K.G. : La France s’est imposée à moi comme une évidence. On va aux États-Unis pour faire du commerce ou des affaires, la France est un pays de culture. Par ce choix, je poursuis la tradition des échanges culturels qui existaient entre ce pays et l’Iran depuis que l’Emir Kabir, premier ministre du shah kadjar Nasser Ed Din, avait décidé, dans la deuxième moitié du XIXe siècle, d’envoyer les premiers étudiants iraniens en France. Cette tradition s’est poursuivie jusqu’à la fin du règne de Reza Shah Pahlavi au début du XXe siècle.

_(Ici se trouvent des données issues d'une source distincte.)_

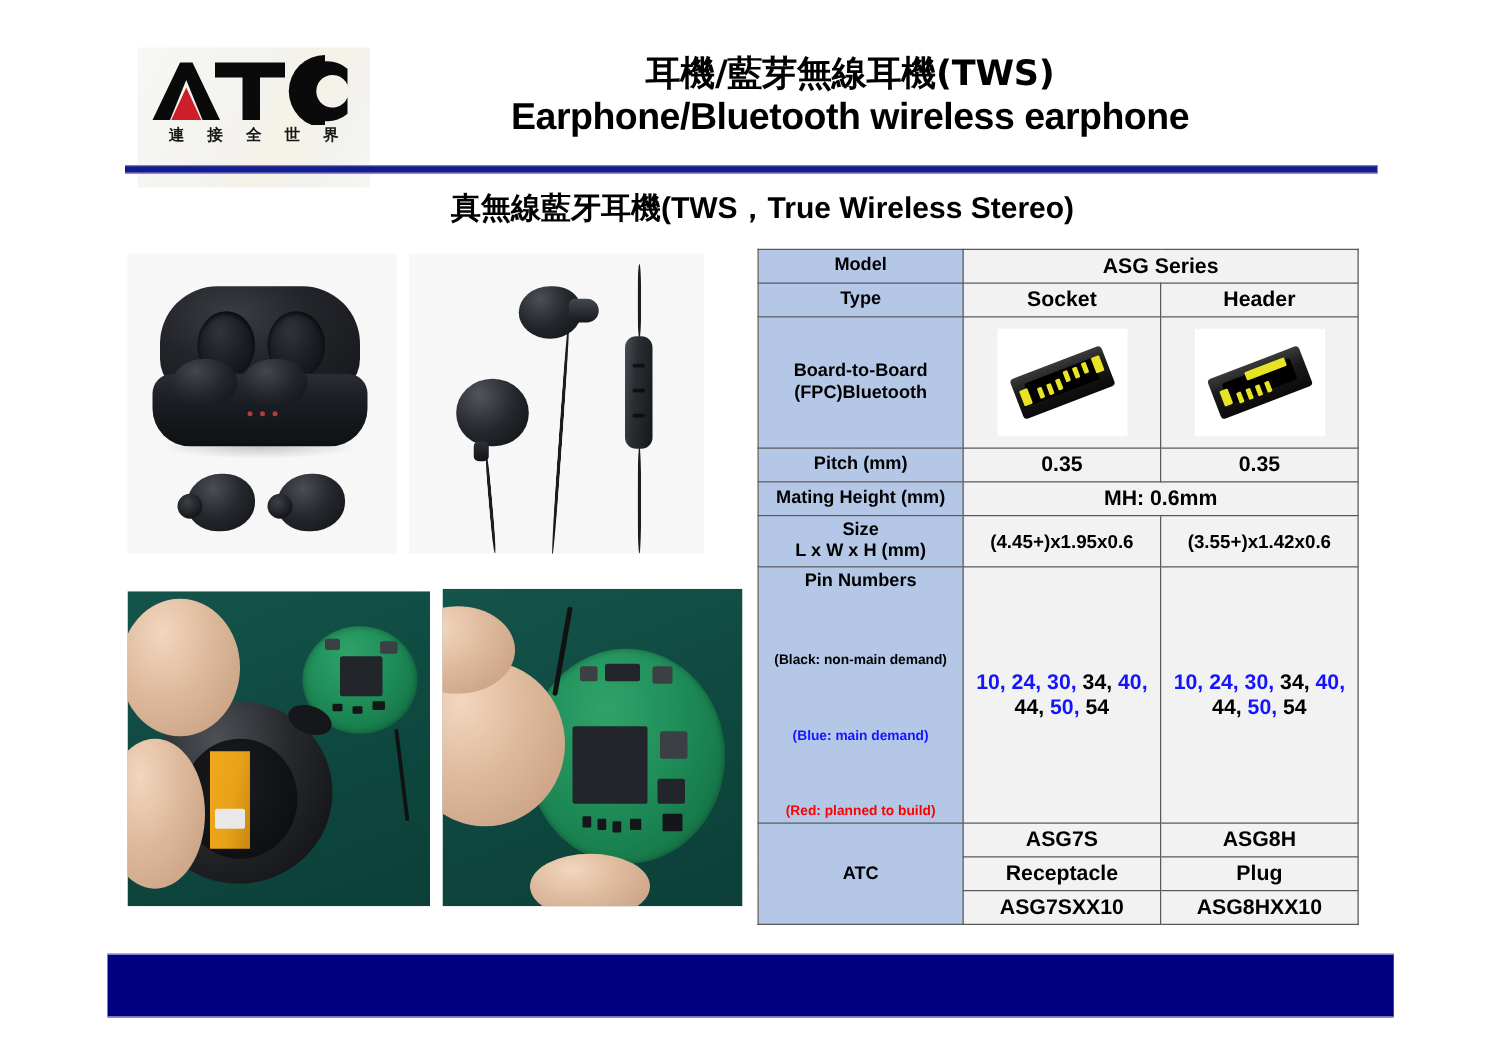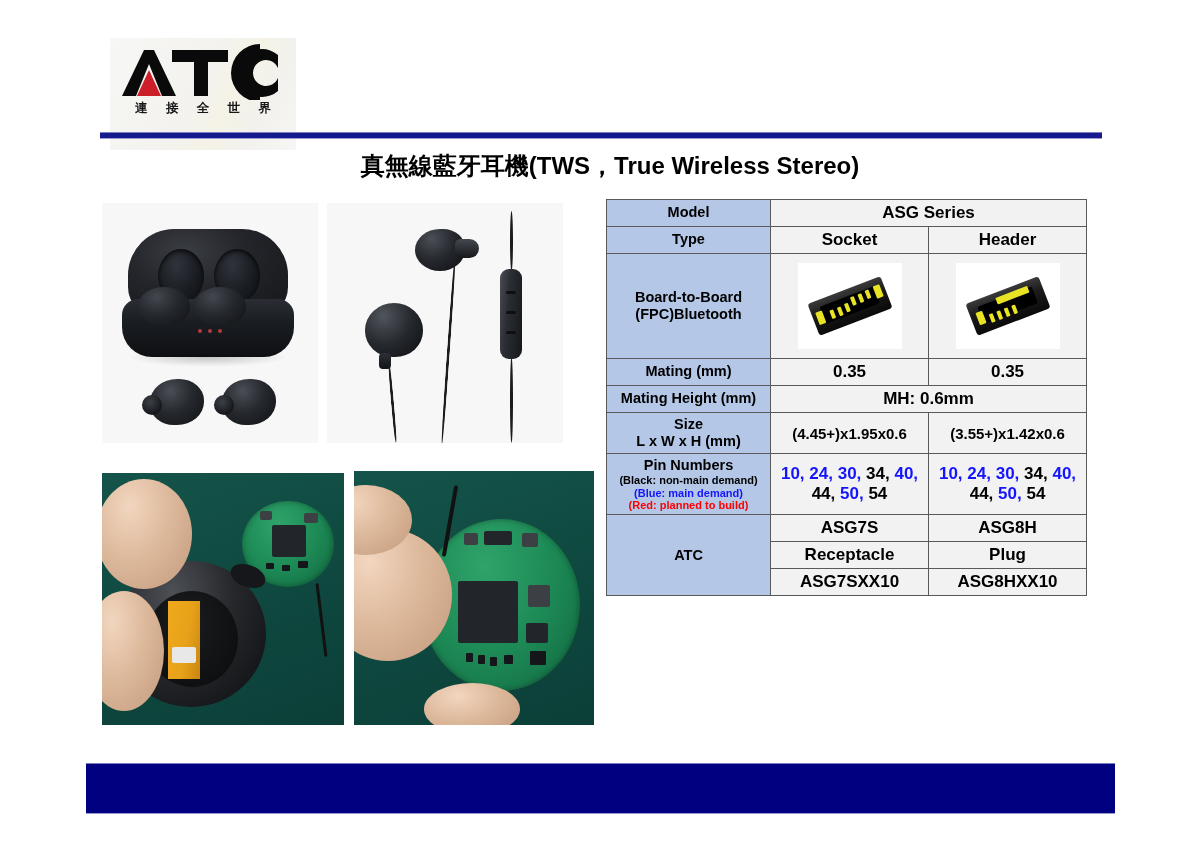--- a/index.html
+++ b/index.html
@@ -341,6 +341,10 @@
     <div class="logo-cn">連 接 全 世 界</div>
   </div>
 
+  <div class="title-wrap">
+    <div class="title-cn">耳機/藍芽無線耳機(TWS)</div>
+    <div class="title-en">Earphone/Bluetooth wireless earphone</div>
+  </div>
 </div>
 <div class="title-rule"></div>
 

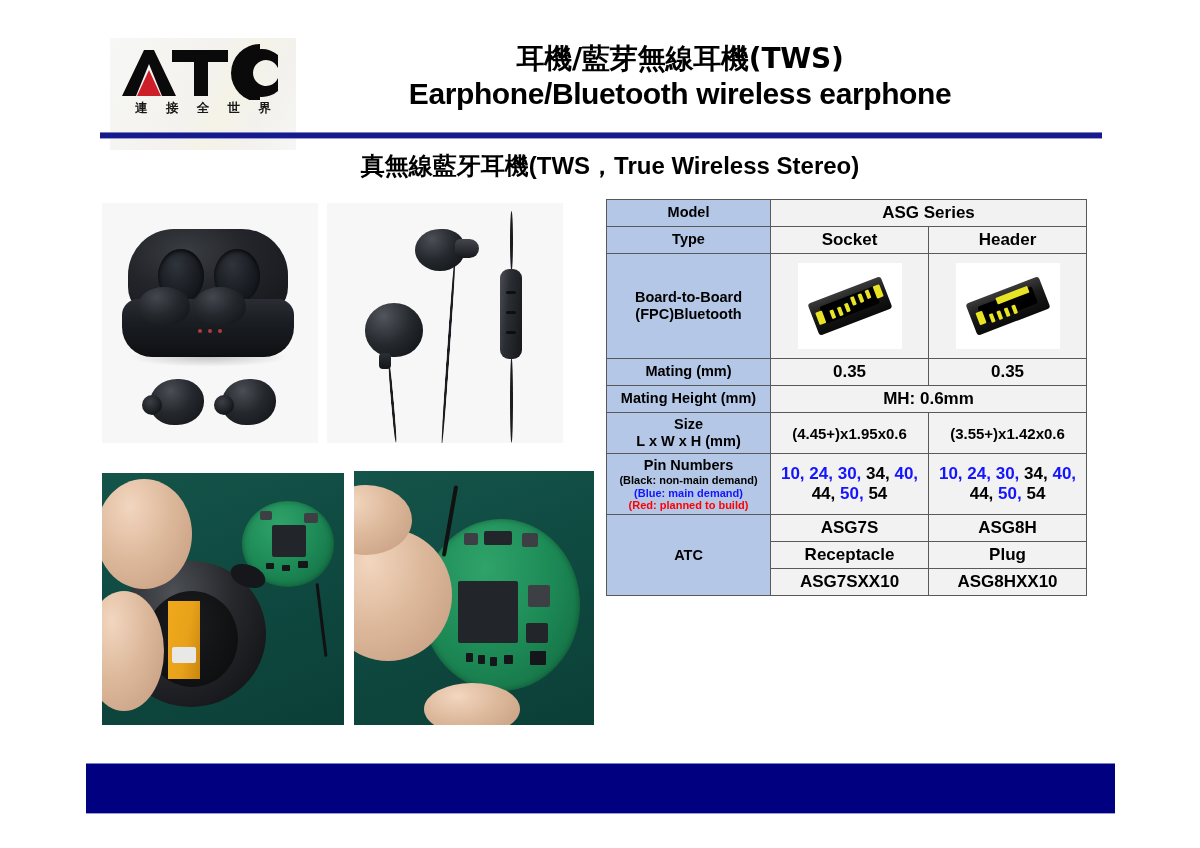--- a/index.html
+++ b/index.html
@@ -484,7 +484,7 @@
       </td>
     </tr>
     <tr>
-      <td class="lbl">Mating (mm)</td>
+      <td class="lbl">Pitch (mm)</td>
       <td class="val">0.35</td>
       <td class="val">0.35</td>
     </tr>

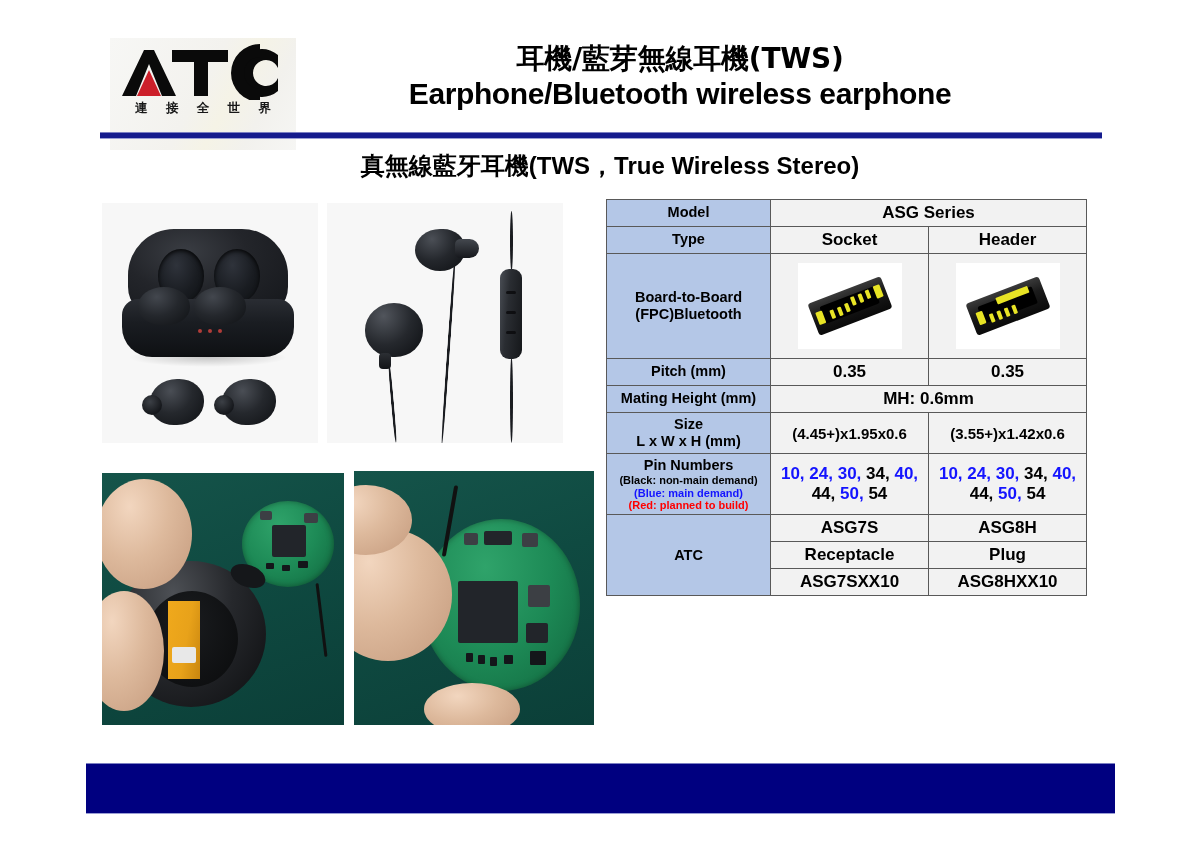--- a/index.html
+++ b/index.html
@@ -312,7 +312,7 @@
   .pin-black { color: #000; }
   .note-blue { color: #1414ff; }
   .note-red  { color: #ff0000; }
-  .lbl-note { font-size: 11px; font-weight: bold; line-height: 1.12; }
+  .lbl-note { font-size: 11px; font-weight: bold; line-height: 1.12; margin-top: 48px; }
   .lbl-main { font-size: 14.5px; font-weight: bold; }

Le thème de ma thèse de doctorat est l’aménagement du territoire. Les deux pays ont en commun une même approche de ce sujet, avec, dans les deux cas, un état centralisé politiquement et, pour la France, un aménagement du territoire régionalisé. Nous avons des expériences à échanger sur ce point.

Une mosquée située au parc de loisir de Barâsân, Zâhedân

M.F. : Quels sont les motivations qui vous ont fait interrompre vos activités professionnelles pour vous consacrer pendant plusieurs années à une thèse de doctorat ?

K.G. : Une modernisation de la province du Sistan-Baloutchistan me semble indispensable à son développement. Sa position géographique aux confins de l’Iran ne lui permet pas de posséder une industrie d’importance nationale. Zâhedân est la plus jeune capitale régionale de l’Iran, elle a peu d’histoire. Au temps des Achéménides, le Sistan était la réserve de blé de la Perse ; ses moulins à vent, qui ont été les premiers du monde, sont là pour l’attester. Mais de nos jours, la première ressource de cette région est le commerce transfrontalier avec le Pakistan, l’Afghanistan, l’Asie centrale. Les importations des pays d’Asie centrale depuis la mer d’Oman sont de première importance pour l’économie locale.

Après les trois ou quatre années qui me restent à étudier en France, je souhaite avoir la possibilité d’appliquer à ma ville de Zahedan les principes d’aménagement du territoire appris en France. C’est à Zahedan que je vois mon avenir, c’est là que je me sens utile.